A statement from Sen. John Hoeven, R-N.D., another Senate-side sponsor of the bill, said the legislation will help "address supply chain challenges by prohibiting ocean carriers from unreasonably declining shipping opportunities for U.S. exports, making it harder for ocean carriers to arbitrarily turn away goods at ports that are ready to be shipped abroad. Further, the bill gives the Federal Maritime Commission (FMC), the federal agency responsible for the regulation of ocean-borne transportation, greater authority to regulate harmful practices by carriers."
Hoeven said the bill also will address these issues:
- Require ocean carriers to certify that late fees — known in maritime parlance as “detention and demurrage” charges — comply with federal regulations or face penalties.
- Shift burden of proof regarding the reasonableness of “detention or demurrage” charges from the invoiced party to the ocean carrier.
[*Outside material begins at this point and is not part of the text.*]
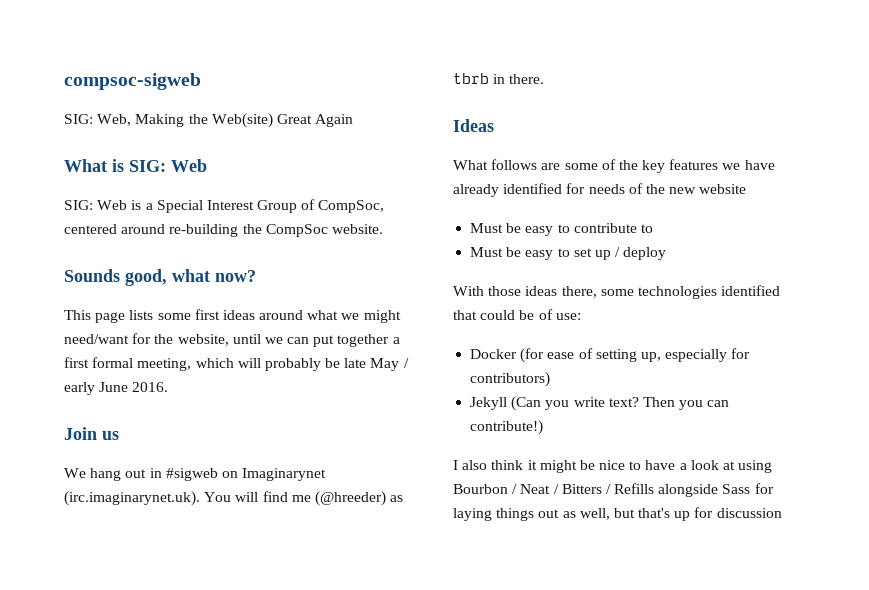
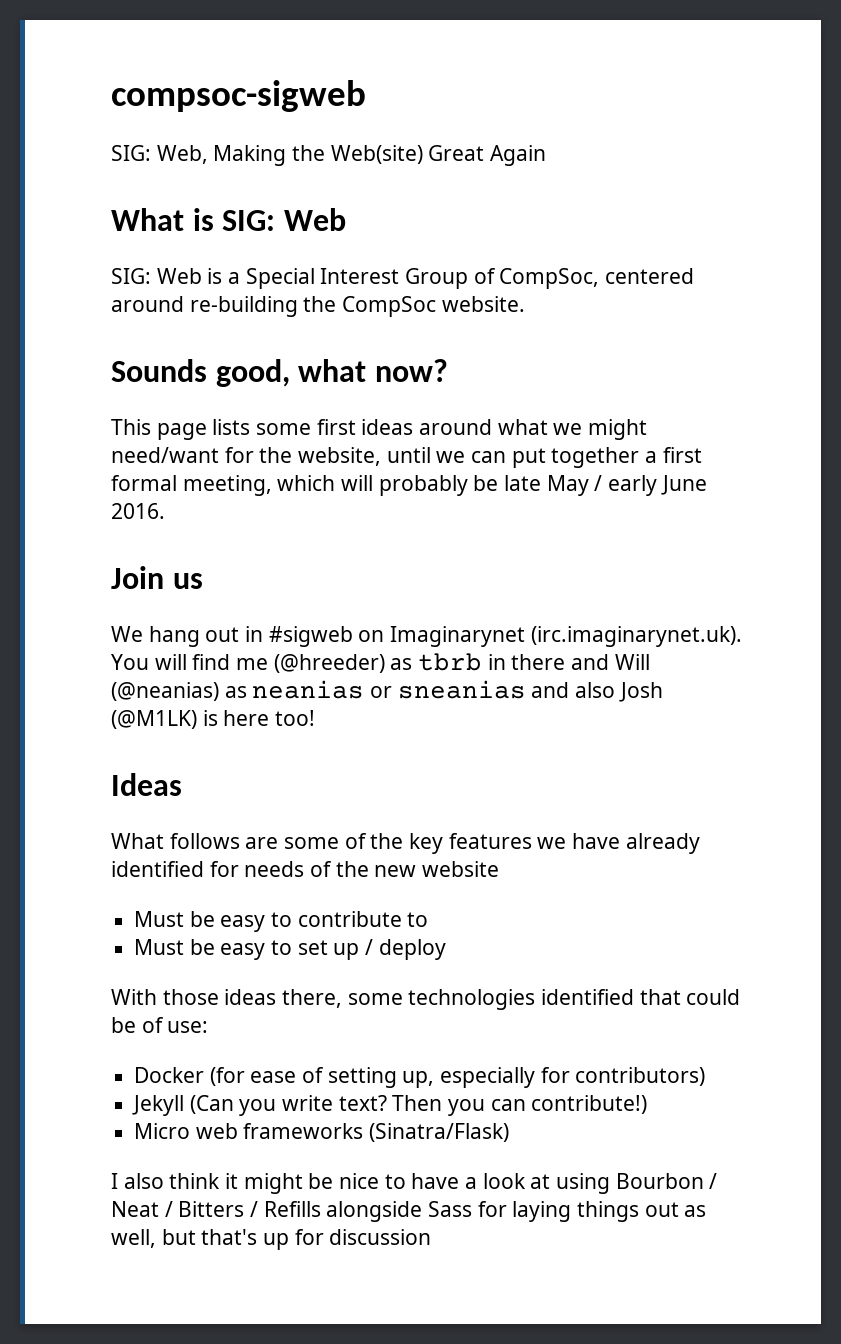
- We hang out in #sigweb on Imaginarynet (irc.imaginarynet.uk). You will find me (@hreeder) as tbrb in there.
+ We hang out in #sigweb on Imaginarynet (irc.imaginarynet.uk). You will find me (@hreeder) as tbrb in there and Will (@neanias) as neanias or sneanias and also Josh (@M1LK) is here too!
+ Micro web frameworks (Sinatra/Flask)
- Prohibit ocean carriers from unreasonably declining shipping opportunities for U.S. exports, as determined by the FMC in new required rulemaking.
- Require ocean common carriers to report to the FMC each calendar quarter on total import/export tonnage and twenty-foot equivalent units (loaded/empty) per vessel that makes port in the United States.
- Authorize the FMC to self-initiate investigations of ocean common carrier’s business practices and apply enforcement measures, as appropriate.
- Establish new authority for the FMC to register shipping exchanges.